Hazel looked flatly at Rai, and let out a curt little laugh. “Of course I saw the numbers. Neocam was basically my life. Isn’t it crazy that a person can make themself into a saint? Once you die, that’s the proof of all your woes. Sure you get some people calling you selfish, but those people care more about looks than anything. It looks better - it’s easy - to say a person is right and good when they’re dead, because they’re not going to get back up and prove you wrong. Not usually. But being impressed at numbers doesn’t make me crazy. I wanted the views, but I didn’t want to die for them. What’s the point if I don’t get to see the number go up?”

“If you survived the attempt, you would get to see it,” Rai said.

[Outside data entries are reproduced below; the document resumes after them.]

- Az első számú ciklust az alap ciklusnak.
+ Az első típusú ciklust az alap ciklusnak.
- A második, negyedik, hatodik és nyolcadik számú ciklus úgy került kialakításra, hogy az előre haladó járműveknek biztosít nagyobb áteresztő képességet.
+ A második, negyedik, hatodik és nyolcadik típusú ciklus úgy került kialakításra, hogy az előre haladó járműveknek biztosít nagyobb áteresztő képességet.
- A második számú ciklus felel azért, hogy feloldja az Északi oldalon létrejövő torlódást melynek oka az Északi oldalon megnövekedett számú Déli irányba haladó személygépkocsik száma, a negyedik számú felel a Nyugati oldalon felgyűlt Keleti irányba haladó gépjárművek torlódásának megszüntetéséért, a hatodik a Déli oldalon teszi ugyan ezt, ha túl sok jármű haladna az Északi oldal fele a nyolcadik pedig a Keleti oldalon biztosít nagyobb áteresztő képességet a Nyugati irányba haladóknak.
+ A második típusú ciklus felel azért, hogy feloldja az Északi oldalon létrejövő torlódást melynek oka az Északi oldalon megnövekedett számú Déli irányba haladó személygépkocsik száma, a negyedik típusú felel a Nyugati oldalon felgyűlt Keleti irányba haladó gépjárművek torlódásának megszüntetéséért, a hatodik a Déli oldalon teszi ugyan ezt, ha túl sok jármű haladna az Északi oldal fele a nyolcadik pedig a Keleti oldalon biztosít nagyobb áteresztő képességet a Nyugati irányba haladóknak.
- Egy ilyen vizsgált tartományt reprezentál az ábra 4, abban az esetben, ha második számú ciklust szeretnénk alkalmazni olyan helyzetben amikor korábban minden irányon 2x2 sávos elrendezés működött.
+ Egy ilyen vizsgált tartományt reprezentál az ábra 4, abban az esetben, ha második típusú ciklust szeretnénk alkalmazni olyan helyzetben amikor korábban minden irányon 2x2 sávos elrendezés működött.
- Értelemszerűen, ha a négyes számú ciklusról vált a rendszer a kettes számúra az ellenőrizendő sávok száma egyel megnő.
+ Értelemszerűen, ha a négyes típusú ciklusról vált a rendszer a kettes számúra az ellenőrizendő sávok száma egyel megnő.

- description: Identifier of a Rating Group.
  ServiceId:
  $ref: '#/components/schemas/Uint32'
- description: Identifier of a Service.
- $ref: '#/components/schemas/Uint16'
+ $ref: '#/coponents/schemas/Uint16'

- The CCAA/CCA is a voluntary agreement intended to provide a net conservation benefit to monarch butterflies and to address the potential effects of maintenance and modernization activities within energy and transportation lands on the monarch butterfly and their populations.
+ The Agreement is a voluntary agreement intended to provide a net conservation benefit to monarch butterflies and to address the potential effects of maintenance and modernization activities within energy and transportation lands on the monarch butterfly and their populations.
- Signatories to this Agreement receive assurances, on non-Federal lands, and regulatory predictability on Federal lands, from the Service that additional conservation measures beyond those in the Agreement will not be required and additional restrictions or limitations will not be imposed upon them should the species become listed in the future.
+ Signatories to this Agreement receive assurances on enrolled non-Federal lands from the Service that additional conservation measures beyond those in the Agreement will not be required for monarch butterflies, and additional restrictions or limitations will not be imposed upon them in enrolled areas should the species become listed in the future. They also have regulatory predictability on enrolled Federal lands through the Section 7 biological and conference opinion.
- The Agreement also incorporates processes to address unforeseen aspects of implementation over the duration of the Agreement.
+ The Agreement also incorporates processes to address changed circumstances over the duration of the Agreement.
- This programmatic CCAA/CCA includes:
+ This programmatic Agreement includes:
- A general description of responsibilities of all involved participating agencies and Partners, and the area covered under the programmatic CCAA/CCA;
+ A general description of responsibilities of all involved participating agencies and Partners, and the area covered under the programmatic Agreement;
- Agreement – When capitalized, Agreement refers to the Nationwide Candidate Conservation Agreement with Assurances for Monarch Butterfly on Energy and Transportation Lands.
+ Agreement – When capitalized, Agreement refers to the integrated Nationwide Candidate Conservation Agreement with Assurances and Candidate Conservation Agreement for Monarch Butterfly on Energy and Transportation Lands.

They looked out the window. It was an eerily cloudless day and while the temperature was high, it wasn’t hellish. The sky was even blue.

“Okay. But if you know you’re planning to live, it’s not suicide. When you pull your punches on something like that, people can tell. Fake journal, fake friends - anyone can get away with those. But fake death? They’re fucking bloodthirsty; they’ll know. And I’ll know. I’m good at knowing, when the person behind the screen is a liar, and shit at forgiving.” Hazel paused. “I wasn’t thinking about any of that when I took the poison to kill myself. That was for me only, I didn’t care about numbers that day. Fin gave me the drug. He sensed I was going to do it that night. He got me to try the pills before anything else. Either I was totally braindead, or he can actually be tricky if he tries. I never thought ODing was reliable. They say that’s why so many women survive their suicides. They use pills, and it’s not good enough.”

Not good enough, not bad enough, bounced around in Sao’s head.

“This was before he told us about E342 thing… I didn’t even believe in zombies then. If I knew I was going to live, I would have made a bigger splash. Like Orchid. Heck, compared to Jasmine, it’s not even clear to most people that I died.”

“It was in the news,” Rai said.

“Like paper-and-TV news? Who reads that? But the followers... Yeah, I felt great seeing my cheesy-ass goodbye do numbers, and everyone crying and apologizing to me in the comments. They set up a memorial tag and everything. Call me shallow. But I’ve had highs before. Viral posts and donation runs - they don’t last. Saph had even higher highs and look what good it did her.” Hazel slouched to inspect the cranberry-colored liquid in her waiting teacup. “If we’re able to rack up these numbers, they should go toward something important. Something real.”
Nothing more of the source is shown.